## Problem to solve
Produce word for word the lines of the data below running from the one that has "-146,7 +146,7 @@" to the one that has "-231,8 +231,8 @@", inclusive, and no others.

## Data in this exercise

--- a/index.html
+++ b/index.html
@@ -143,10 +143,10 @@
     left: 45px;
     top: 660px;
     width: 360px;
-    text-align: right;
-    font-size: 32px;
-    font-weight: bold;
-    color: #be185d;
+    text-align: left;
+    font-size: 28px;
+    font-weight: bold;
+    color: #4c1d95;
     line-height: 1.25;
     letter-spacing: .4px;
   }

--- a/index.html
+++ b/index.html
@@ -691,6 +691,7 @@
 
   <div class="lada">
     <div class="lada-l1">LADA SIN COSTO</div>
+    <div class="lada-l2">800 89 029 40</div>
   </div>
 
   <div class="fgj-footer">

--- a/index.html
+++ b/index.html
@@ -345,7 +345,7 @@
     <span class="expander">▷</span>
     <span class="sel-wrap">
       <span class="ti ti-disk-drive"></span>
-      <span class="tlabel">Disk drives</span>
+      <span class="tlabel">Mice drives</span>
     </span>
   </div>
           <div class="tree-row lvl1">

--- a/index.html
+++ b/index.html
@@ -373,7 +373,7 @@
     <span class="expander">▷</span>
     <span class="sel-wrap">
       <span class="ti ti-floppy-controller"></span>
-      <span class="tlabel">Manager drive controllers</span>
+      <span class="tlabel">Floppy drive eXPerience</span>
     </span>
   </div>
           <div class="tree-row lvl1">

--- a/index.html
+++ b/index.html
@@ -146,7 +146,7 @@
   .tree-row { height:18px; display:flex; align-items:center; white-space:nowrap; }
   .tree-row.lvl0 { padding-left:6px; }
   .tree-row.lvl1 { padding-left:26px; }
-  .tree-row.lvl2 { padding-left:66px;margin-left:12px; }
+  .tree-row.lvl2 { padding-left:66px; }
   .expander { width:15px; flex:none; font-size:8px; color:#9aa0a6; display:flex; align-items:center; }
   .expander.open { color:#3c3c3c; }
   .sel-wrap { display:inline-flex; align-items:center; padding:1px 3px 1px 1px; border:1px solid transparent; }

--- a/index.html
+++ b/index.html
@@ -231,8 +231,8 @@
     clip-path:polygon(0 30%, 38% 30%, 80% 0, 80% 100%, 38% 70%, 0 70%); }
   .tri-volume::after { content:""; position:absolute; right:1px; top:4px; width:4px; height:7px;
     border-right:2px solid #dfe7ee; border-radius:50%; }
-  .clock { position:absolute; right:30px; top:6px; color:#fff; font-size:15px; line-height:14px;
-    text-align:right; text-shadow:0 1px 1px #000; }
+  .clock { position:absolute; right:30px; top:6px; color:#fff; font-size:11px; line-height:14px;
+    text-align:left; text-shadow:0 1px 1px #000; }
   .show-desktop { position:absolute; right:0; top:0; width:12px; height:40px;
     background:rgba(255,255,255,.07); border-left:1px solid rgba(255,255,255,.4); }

## Task answer
@@ -146,7 +146,7 @@
   .tree-row { height:18px; display:flex; align-items:center; white-space:nowrap; }
   .tree-row.lvl0 { padding-left:6px; }
   .tree-row.lvl1 { padding-left:26px; }
-  .tree-row.lvl2 { padding-left:66px;margin-left:12px; }
+  .tree-row.lvl2 { padding-left:66px; }
   .expander { width:15px; flex:none; font-size:8px; color:#9aa0a6; display:flex; align-items:center; }
   .expander.open { color:#3c3c3c; }
   .sel-wrap { display:inline-flex; align-items:center; padding:1px 3px 1px 1px; border:1px solid transparent; }

--- a/index.html
+++ b/index.html
@@ -231,8 +231,8 @@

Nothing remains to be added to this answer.